La "Colombara" è formata da una lunga stalla ottocentesca con grandi archi e da un'abitazione dominata da una torre, di così solenni proporzioni da richiamare qua­si il mastio di un castello medievale più che una delle solite "colombare". Di queste ha tuttavia le caratteristiche più comuni: le cornici ornamentali che marcano i piani superiori, la copertura a quattro spioventi e le aperture origi­narie del sottotetto grigliate da una cortina di elementi laterizi forati.

La Chiesa Parrocchiale di Bastia

Costruita nel 1756 sulle rovine di un preesistente edificio, la chiesa è stata completamente ricostruita tra il 1946 e il 1954.
Già intitolata alla Vergine, la chiesa fu elevata a parrocchiale alla fine del Cin­quecento e dedicata a Santa Maria della Neve.

Villa Barbarìgo Montesi a Bastia

Poco distante da Frassanelle, alle falde del basso colle Sereo, sorge Villa Barbarìgo, ora Montesi, costruita nel XVII secolo.
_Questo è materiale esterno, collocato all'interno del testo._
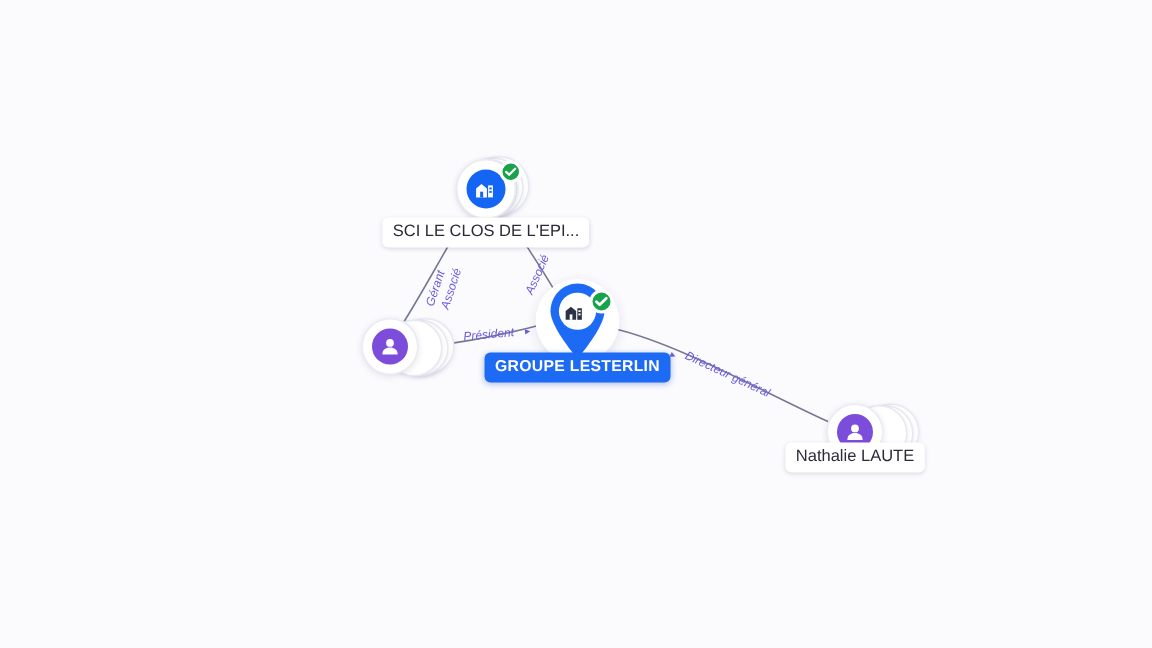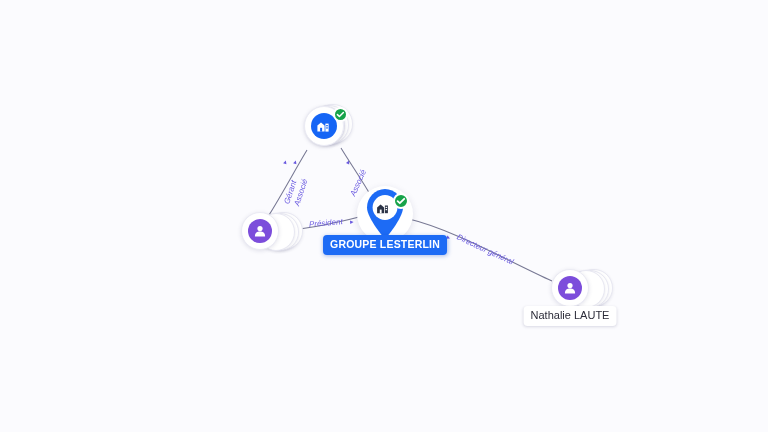"SCI LE CLOS DE L'EPI..." div.node-label { html: none -> <div>SCI LE CLOS DE L'EPI...</div> }
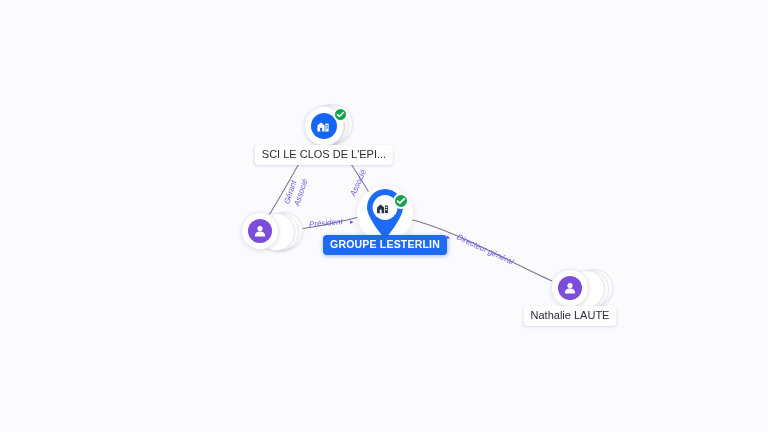"Nathalie LAUTE" div.node-label { top: 306px -> 295px }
Da notare la bella facciata che a nord si articola in tre piani sovrapposti, men­tre a sud è a un unico piano, abbellito da un cinquecentesco loggiato.

Corte del Vegrolongo a Bastia

Nei pressi di Bastia sorgeva la cosiddetta Corte del Vegrolongo, eretta nel XVI secolo; era la sede del gastaldo che da questa postazione aveva modo di controllare gli oltre 700 campi del possedimento.

Nel 1445 il Monastero di Santa Giustina ottenne in donazione una vasta tenuta di oltre 700 campi, situata a Bastia nella località denominata "Vegrolongo", in una zona di difficile accesso per la presenza di vasti acquitrini.

La corte benedettina del Vegrolongo si strutturò nel 1450. I lavori agricoli e di boni­fica vennero affidati a braccianti a contratto; in un secondo tempo sorsero le varie fat­torie, come testimoniano numerose case coloniche sparse ancor oggi nel territorio. Nel 1806 con la soppressione di tutti i beni ecclesiastici voluta da Napoleone, vennero confiscati anche i possedimenti di questa zona, ponendo fine a una secolare opera socia­le e religiosa che aveva contribuito non poco allo sviluppo economico di queste terre.

La Chiesa Parrocchiale a Carbonara

Dedicata a San Giovanni Battista, fu ricostruita alla fine del 1400 dai benedettini sul luogo di una chiesa preesistente. Rimaneggiata più volte, si presenta ora in forma neoclassica, con pregevoli altari e dipinti al suo interno.

Ex Chiesetta di San Pietro a Carbonara

L'ex Chiesetta campestre di San Pietro (XI secolo), è la più antica testimonianza della presenza benedettina nell'area euganea. Di proprietà privata, è attualmente adibita a cantina.

Parco e Villa Papafava a Frassanelle

Frassanelle, ai piedi del colle omonimo, è famosa per il grandioso parco che circonda la Villa dei conti Papafava di Padova. Si tratta di un edificio sobrio e compatto, semplice, costruito al principio del secolo scorso, circondato da un parco splendido per estensione e bellezza, in parte pianeggiante e in parte lievemente montuoso. E articolato in grotte artificiali, con un laghetto, delle praterie e un bosco rigoglioso di cipressi, pioppi, frassini, popolato un tempo da molti animali. Deve la sua notorie­tà anche a Antonio Fogazzaro che vi ambientò il racconto Un'idea di Ermes Torranza. Il parco venne trasformato dal famoso architetto veneziano Giuseppe Jappelli, che costruì presso la villa un tempietto neoclassico (XVIII secolo) ancora oggi visibile, affiancato da un altro simile, di autore ignoto. All'interno del parco vi è un prestigioso campo da golf.